Los mineros más viejos apenas superan los 40 años, luego se prejubilan
En la mayoría de las minas aún se trabaja con el martillo, el hacho y la madera
Todos son nietos, bisnietos, hermanos y sobrinos de mineros
Los municipios mineros han vivido una sangría de habitantes
Más información
Los últimos mineros: FOTOGALERÍA

Ya en la calle, sin lámpara ni carbón, nada indica que los mineros sean mineros. Son tipos corrientes y educados; de una fortaleza física difícil de visualizar fuera del tajo; visten de urbanitas: vaqueros y deportivas; inmaculados tras una ducha a conciencia. Buenos coches. Su próxima estación es cualquier bar de esta zona del manchón del Bierzo o de la comarca de Villablino. No quedan muchos. Nada que ver con los 32 que se contabilizaban en Tremor de Arriba en los años gloriosos del carbón. Hoy sobrevive un par. Y dos minas de las 28 que había en funcionamiento en 1990.

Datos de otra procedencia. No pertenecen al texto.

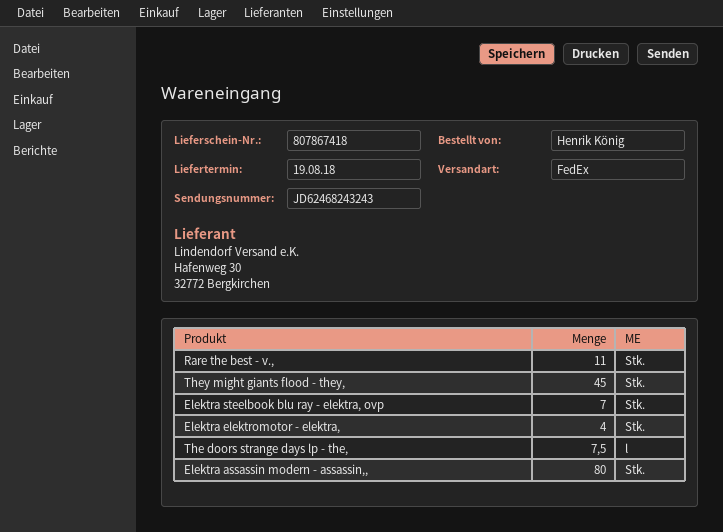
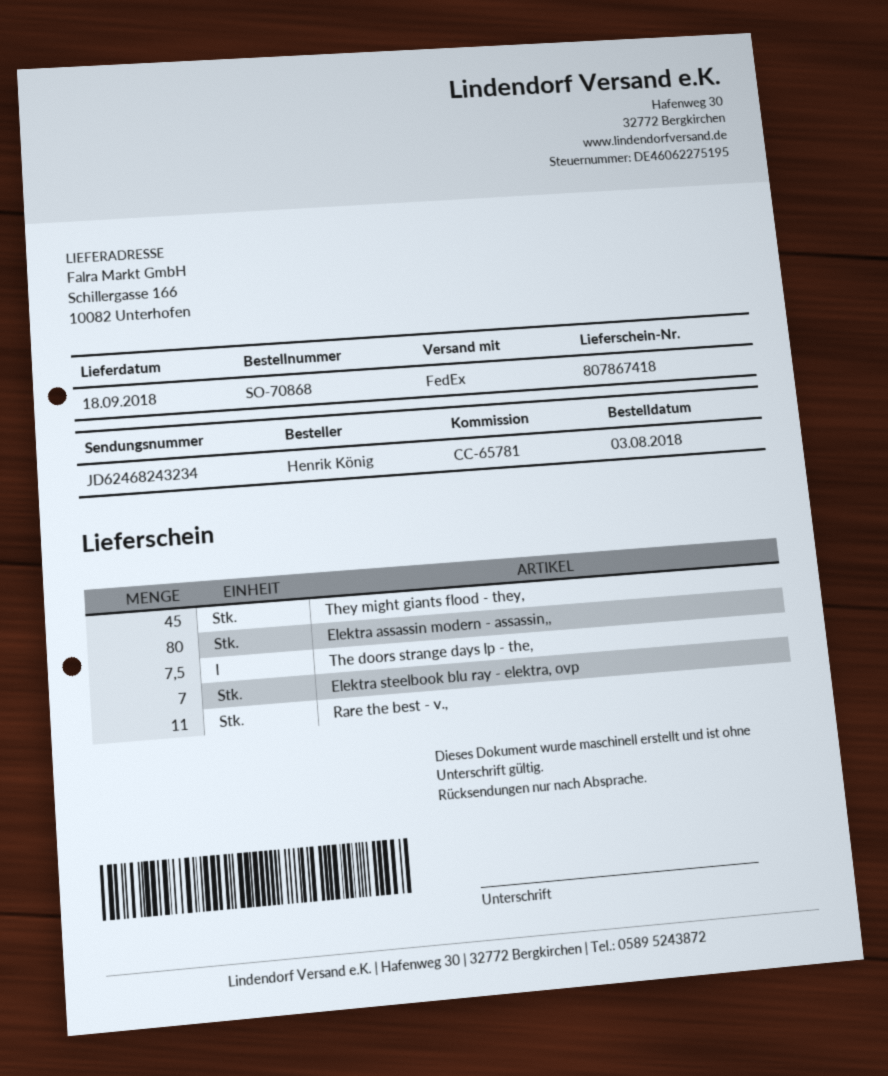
delivery date: 2018-08-19 -> 2018-09-18
tracking number: JD62468243243 -> JD62468243234
Elektra elektromotor - elektra,: 4 -> none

Religiosamente, en Tombrio, Páramo, Langre, Torre, Fabero o en cualquiera de los otros 20 municipios que históricamente han vivido de la minería en esta provincia, los trabajadores conjuran el polvo ingerido en los tajos a base de calimocho, cervezas con limón y banderillas. Se suceden las rondas. Arrastran fama de borrachos y pendencieros. Ellos dicen que es una leyenda: "Ahora la gente se cuida. No se fuma ni se bebe como antes. Hace unos años iban al tajo con la bota de vino y el paquete de tabaco; ahora llevan agua y está prohibido fumar. Los mineros se jubilaban para marchar al cementerio. Yo me cuido. Cuando me jubile, me dedicaré a vivir la vida", explica Horacio, de 35 años, minero desde los 18: "A esa edad me metí en la boca del lobo". Como su padre. Como su abuelo.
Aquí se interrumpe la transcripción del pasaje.